Wednesday, June 12, 2013

Using Metadata to Find Paul Revere

Excerpts from a tongue-in-cheek article on what metadata can reveal.  The suggestion that metadata is of little consequence when spying on citizens is, of course, a deliberate half-truth.  Either it is (1) significantly revealing, as has been emphasised by the government in its pursuit of criminals, or (2) it is not, as has been claimed by the government regarding the analysis of virtually all uninvolved and unsuspected citizens.

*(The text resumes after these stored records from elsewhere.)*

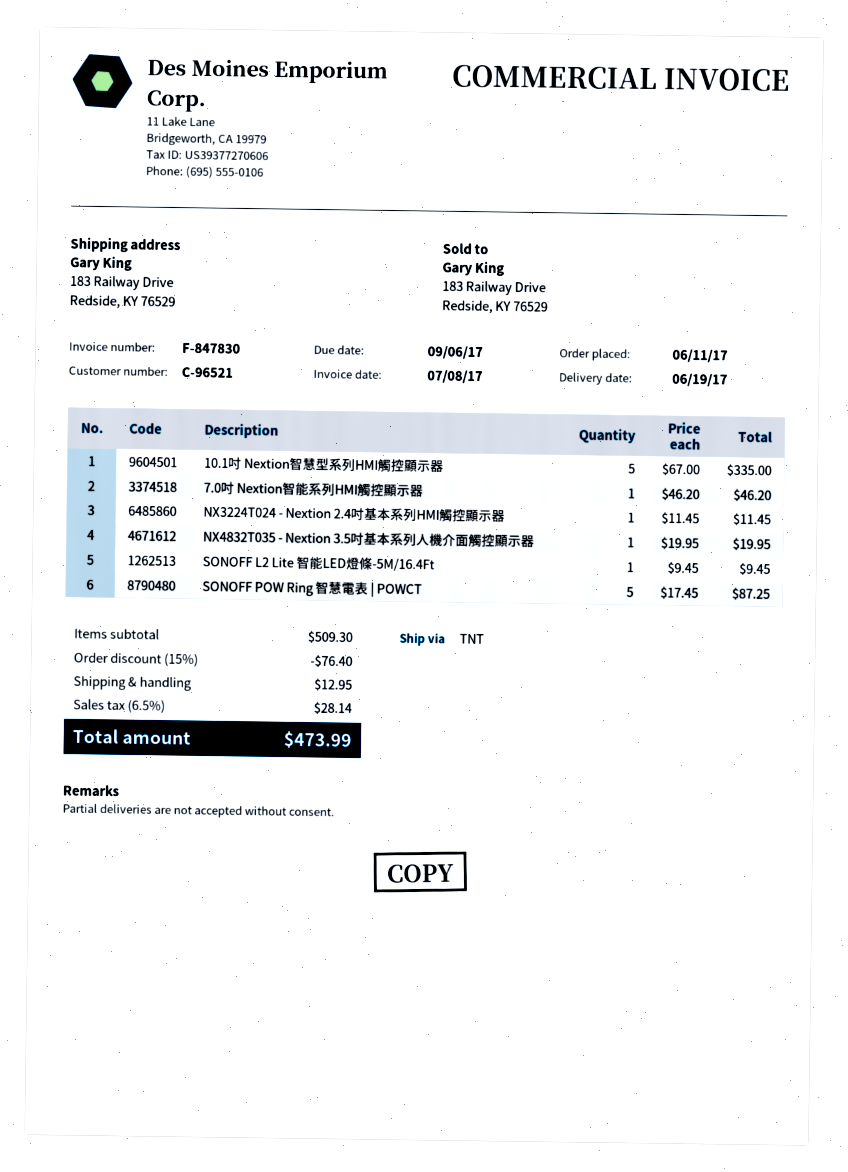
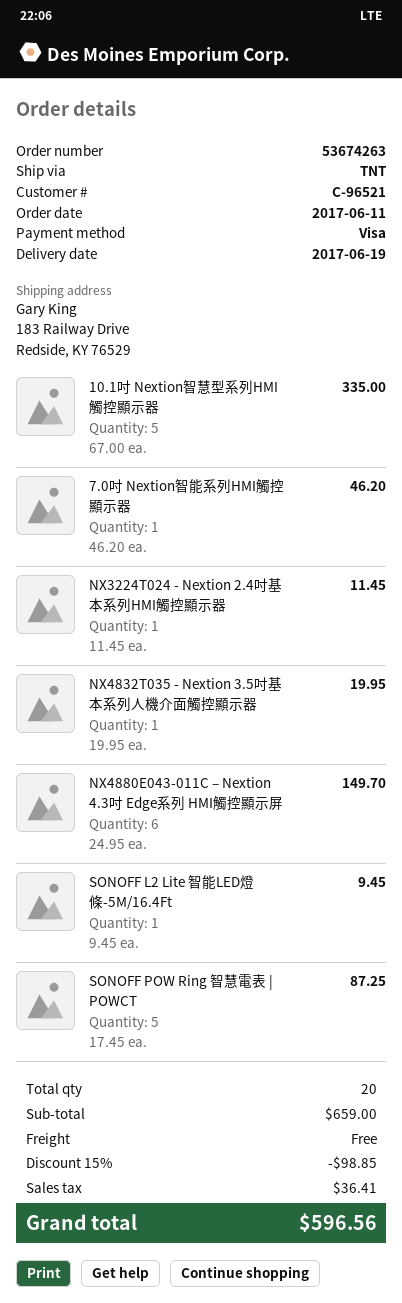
NX4880E043-011C – Nextion 4.3吋 Edge系列 HMI觸控顯示屏: none -> 6 x 24.95 = 149.70
subtotal: 509.30 -> 659.00
discount: 15% = 76.40 -> 15% = 98.85
shipping: 12.95 -> 0.00
tax: 28.14 -> 36.41
total: 473.99 -> 596.56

“Social Networke Analysis,” 

a small encroachment on freedom, identifies terrorists in the Colonies.

London, 1772.
I have been asked by my superiors to give a brief demonstration of the surprising effectiveness of even the simplest techniques of the newfangled Social Networke Analysis in the pursuit of those who would seek to undermine the liberty enjoyed by His Majesty’s subjects. ... I shall also endeavour to show how these methods work in what might be called a relational manner.
Here is what the data look like.
...  So this Samuel Adams person (whoever he is) belongs to the North Caucus, the Long Room Club, the Boston Committee, and the London Enemies List. 
... I will simply start at the very beginning and follow a technique laid out in a beautiful paper by my brilliant former colleague, Mr Ron Breiger, called “The Duality of Persons and Groups.”...
At this point in the 18th century, a 254x254 matrix is what we call Bigge Data.... Anyway:
Notice ... We did not start with a “social networke” as you might ordinarily think of it, where individuals are connected to other individuals. We started with a list of memberships in various organizations. But now suddenly we do have a social network of individuals, where a tie in the network is defined by co-membership in an organization. This is a powerful trick.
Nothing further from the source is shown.